Welle: rPET ist bislang der einzige Kunststoff, für den es eine Lebensmittelzulassung gibt. Er gilt als “Best Practice”-Beispiel auch für andere Kunststoffe und wird durch die EU-Strategie des „Plastic Pact“ (PPWD) unterstützt: Bis 2030 soll europaweit der Einsatz von Rezyklaten gesteigert werden. Das Material ist in der Industrie sehr gefragt: PET-Rezyklate werden nicht nur in Flaschen eingesetzt, sondern auch in Fasern und Folien. Diese werden jedoch nicht oder nur zu einem geringen Anteil recycliert. Bislang kann PET also nur im Kreislauf gehalten werden, wenn es in Flaschen recycliert wird.

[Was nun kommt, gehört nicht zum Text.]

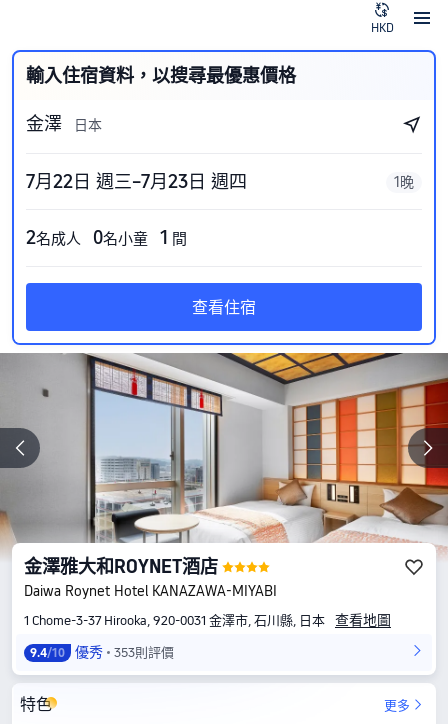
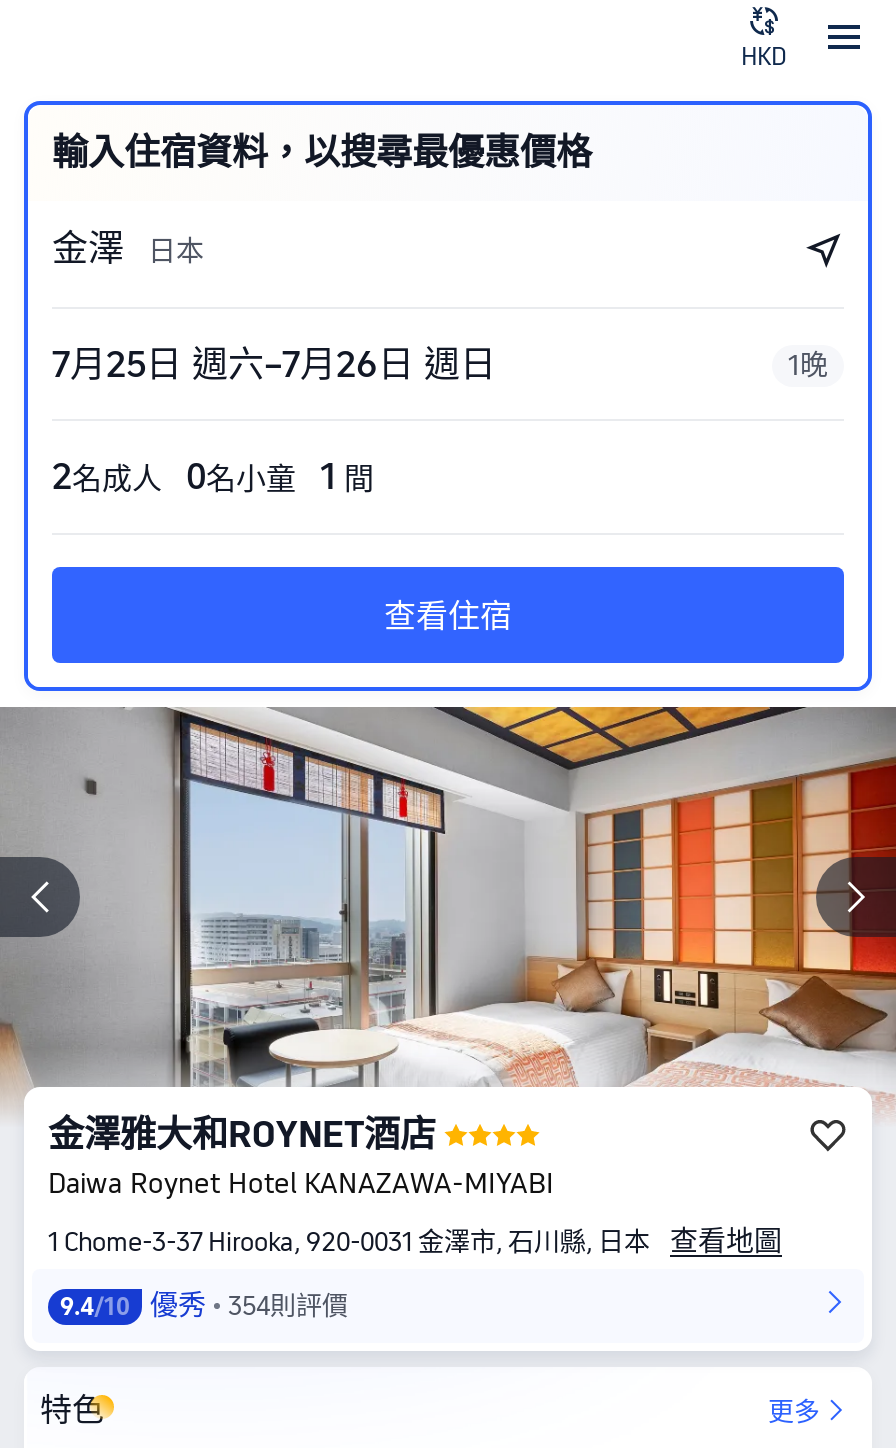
- 7月22日 週三–7月23日 週四
+ 7月25日 週六–7月26日 週日

- 9.4/10 優秀 353則評價
+ 9.4/10 優秀 354則評價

Stimmt die Gleichung: Weniger Einweg ist weniger Müll im Meer?

Eissing: Ganz so einfach ist die Gleichung nicht. Viel wichtiger ist die Frage nach einer guten Infrastruktur, sprich Sammelsystemen und der Verwertung von Wertstoffen. Ebenso wichtig ist der Austausch mit den Konsument:innen, denn sie spielen eine wichtige Rolle bei der Umsetzung einer Kreislaufwirtschaft. Nur wenn Wertstoffe gesammelt werden, können sie wiederverwertet werden und landen nicht in der Umwelt. Deshalb sollte jeder und jede von uns gebrauchte Flaschen zu den bekannten Sammelpunkten zurückbringen. Das langjährige Pfandsystem in Deutschland hat dafür bereits einen wichtigen Anreiz geschaffen.

Deutschland gilt ja als „Pfandland“ – seit Jahrzehnten bestehen Rückgabe- und Mehrwegsysteme. Wie gut stehen wir im Vergleich zu anderen Ländern da? Und wo haben wir noch Hausaufgaben zu machen?

Welle: Durch das Pfand kommen nahezu alle PET-Flaschen wieder zurück und können recycliert werden. Die Recyclingquote bei PET-Getränkeflaschen liegt deutschlandweit bei etwa 97,7 Prozent. Europaweit wird dies noch nicht erreicht. Aber andere europäische Länder führen ebenfalls Pfandsysteme ein, um die Recyclingquote zu erhöhen. Die Zeichen stehen also auf Kreislaufwirtschaft.

Nochmal nachgefragt: Wir stehen im Supermarkt und möchten eine Erfrischung kaufen. Zu welcher Flasche greife ich denn nun am besten?

Eissing: Unter dem Aspekt der Nachhaltigkeit ist jede Flaschenart, wie gesagt, individuell zu betrachten. Ein längerer Transportweg zum Abfüllwerk kann zum Beispiel die vermeintlichen ökologischen Vorteile einer Glasflasche aufheben. Insofern hat jede Flaschenart ihre Berechtigung und wird durch Konsument:innen oft entsprechend des Trinkanlasses ausgewählt: Für ein schönes Essen mit Freunden greift der eine vielleicht eher zur Glasflasche, während auf Reisen die Kunststoffvariante gewählt wird. Ob Mehrweg oder Einweg ist dabei Geschmackssache.

 

Swantje Eissing ist Geschäftsfeldmanagerin Verpackungen am Fraunhofer-Institut für Verfahrenstechnik und Verpackung IVV in Freising.

Dr. Frank Welle leitet dort die Abteilung Produktsicherheit & Analytik. Beide sind Expert:innen für die Entwicklung nachhaltiger Verpackungen.